#### About this task
Copy each line of the records below that has "redefine" in it.

#### Information shown
________

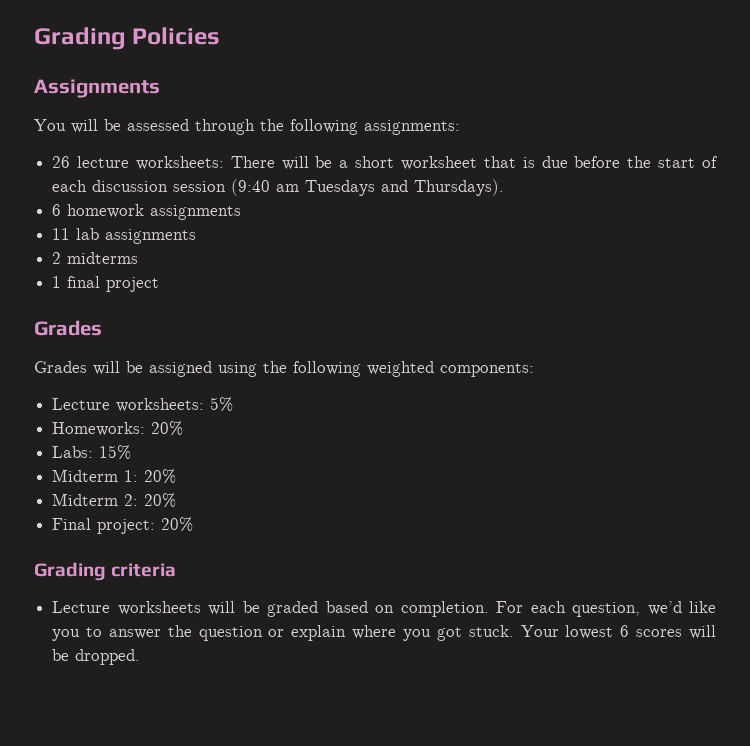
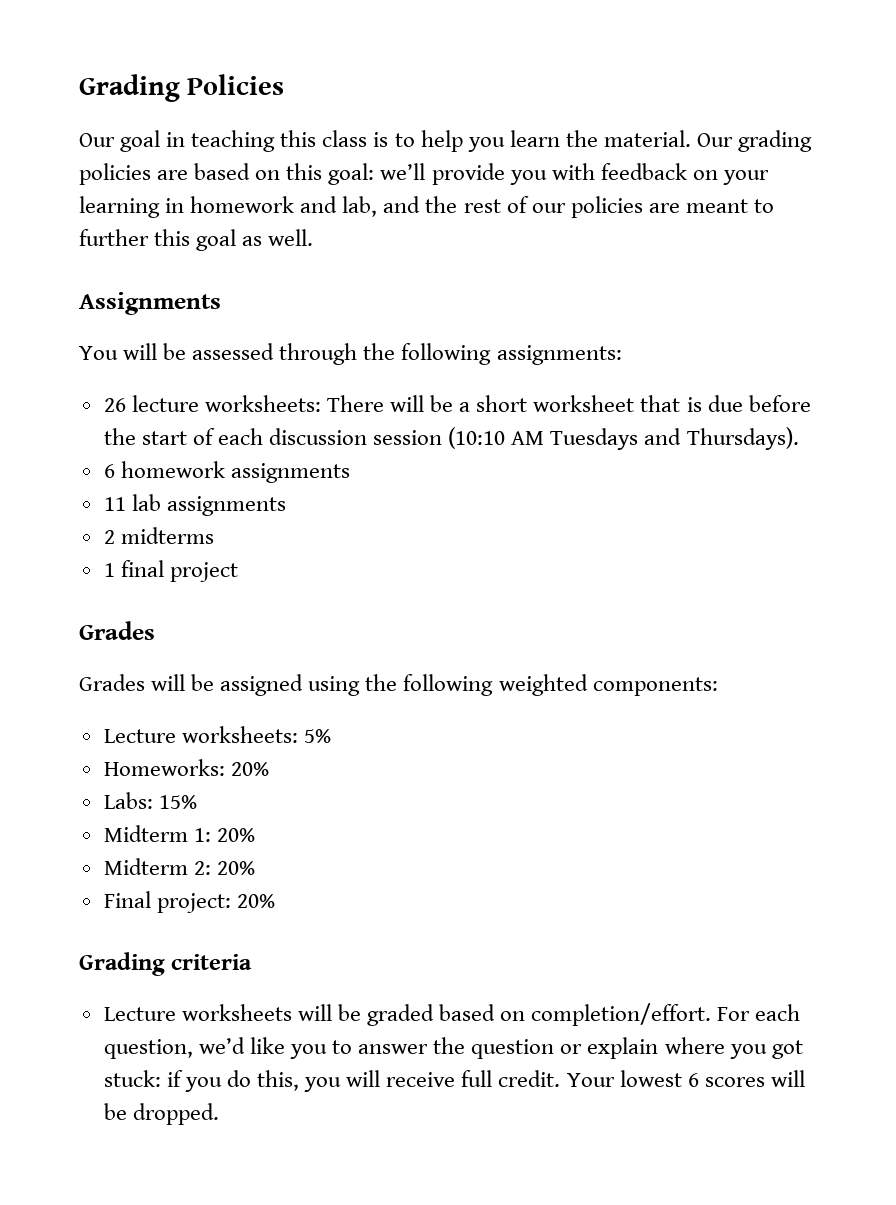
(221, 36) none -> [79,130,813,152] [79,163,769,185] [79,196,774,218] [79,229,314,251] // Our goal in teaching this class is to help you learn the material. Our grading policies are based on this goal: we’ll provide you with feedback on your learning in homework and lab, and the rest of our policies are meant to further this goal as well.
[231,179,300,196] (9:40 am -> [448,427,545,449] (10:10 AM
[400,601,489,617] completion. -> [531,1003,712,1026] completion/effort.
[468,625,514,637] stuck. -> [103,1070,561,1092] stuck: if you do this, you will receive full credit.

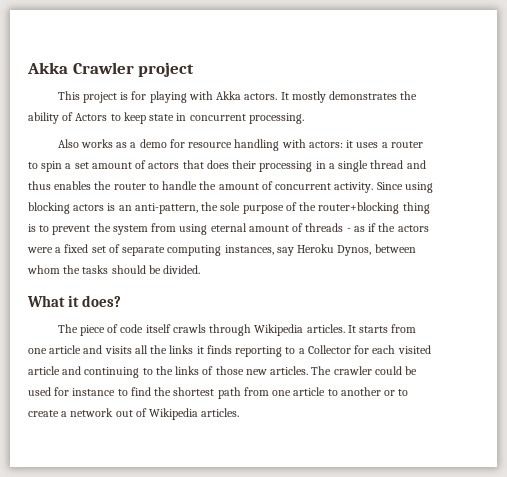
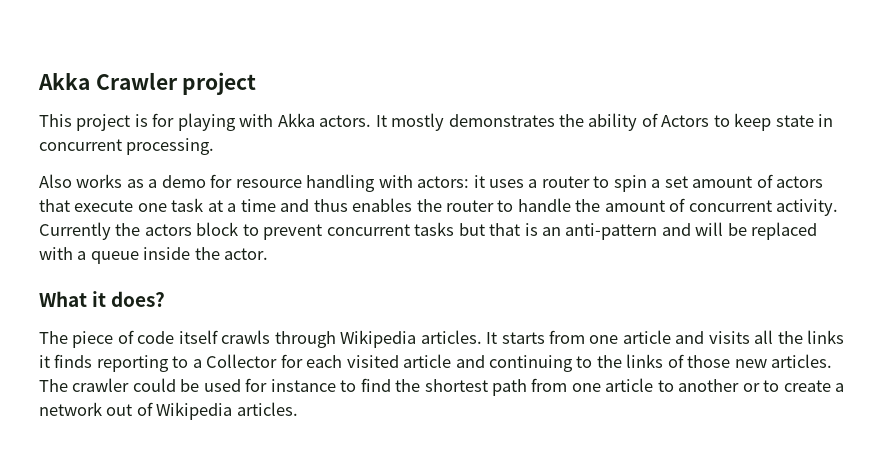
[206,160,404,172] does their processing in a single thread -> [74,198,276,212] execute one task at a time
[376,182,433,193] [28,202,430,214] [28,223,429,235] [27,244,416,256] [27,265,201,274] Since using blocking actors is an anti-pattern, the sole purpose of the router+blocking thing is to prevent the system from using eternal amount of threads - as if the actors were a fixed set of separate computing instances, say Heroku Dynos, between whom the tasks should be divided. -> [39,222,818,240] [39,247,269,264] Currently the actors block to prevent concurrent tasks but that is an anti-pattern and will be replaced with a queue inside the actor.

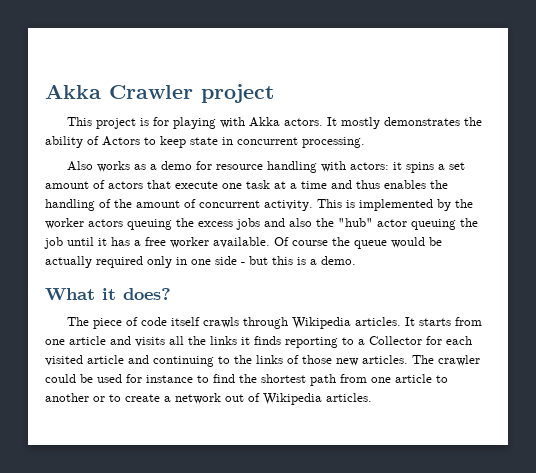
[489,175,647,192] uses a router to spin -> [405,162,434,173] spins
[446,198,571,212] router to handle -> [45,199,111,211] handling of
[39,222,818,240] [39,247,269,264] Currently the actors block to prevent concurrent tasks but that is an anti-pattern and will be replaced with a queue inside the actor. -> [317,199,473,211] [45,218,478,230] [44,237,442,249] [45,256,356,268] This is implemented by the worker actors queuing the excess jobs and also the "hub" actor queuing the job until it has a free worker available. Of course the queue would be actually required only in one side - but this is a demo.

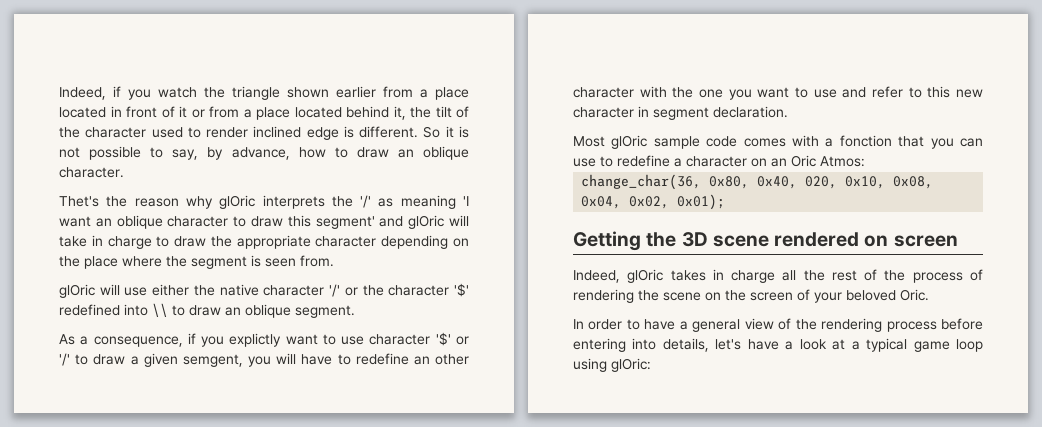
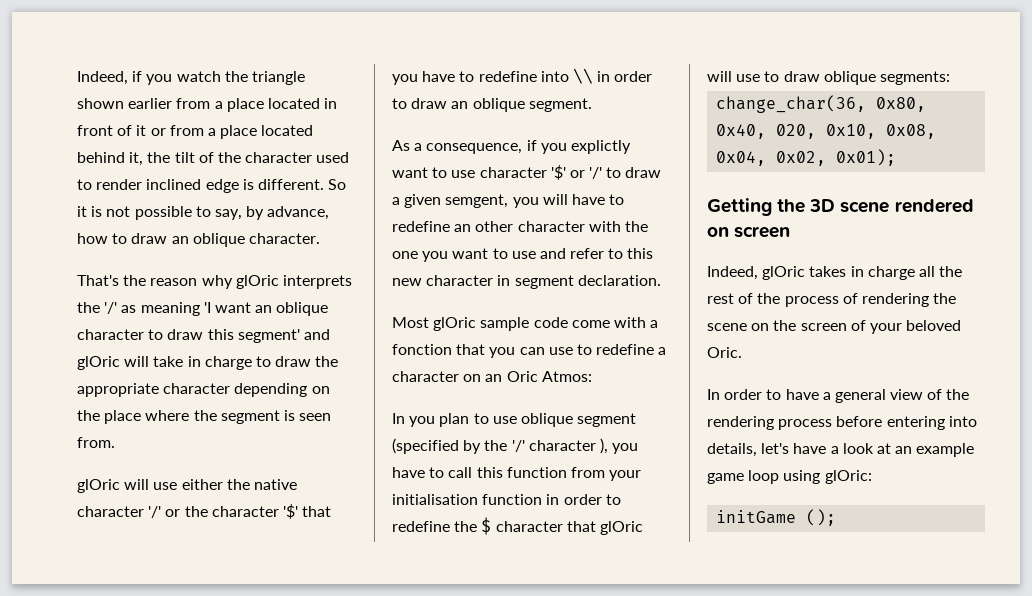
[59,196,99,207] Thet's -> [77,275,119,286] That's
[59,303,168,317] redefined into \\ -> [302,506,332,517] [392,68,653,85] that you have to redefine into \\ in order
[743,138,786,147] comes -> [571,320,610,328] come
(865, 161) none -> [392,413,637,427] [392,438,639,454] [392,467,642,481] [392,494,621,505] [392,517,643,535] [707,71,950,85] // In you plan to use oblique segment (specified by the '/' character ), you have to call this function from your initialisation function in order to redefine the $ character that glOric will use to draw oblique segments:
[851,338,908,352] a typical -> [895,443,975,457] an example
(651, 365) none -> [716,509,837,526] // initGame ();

________

#### The completed task
[59,303,168,317] redefined into \\ -> [302,506,332,517] [392,68,653,85] that you have to redefine into \\ in order
(865, 161) none -> [392,413,637,427] [392,438,639,454] [392,467,642,481] [392,494,621,505] [392,517,643,535] [707,71,950,85] // In you plan to use oblique segment (specified by the '/' character ), you have to call this function from your initialisation function in order to redefine the $ character that glOric will use to draw oblique segments:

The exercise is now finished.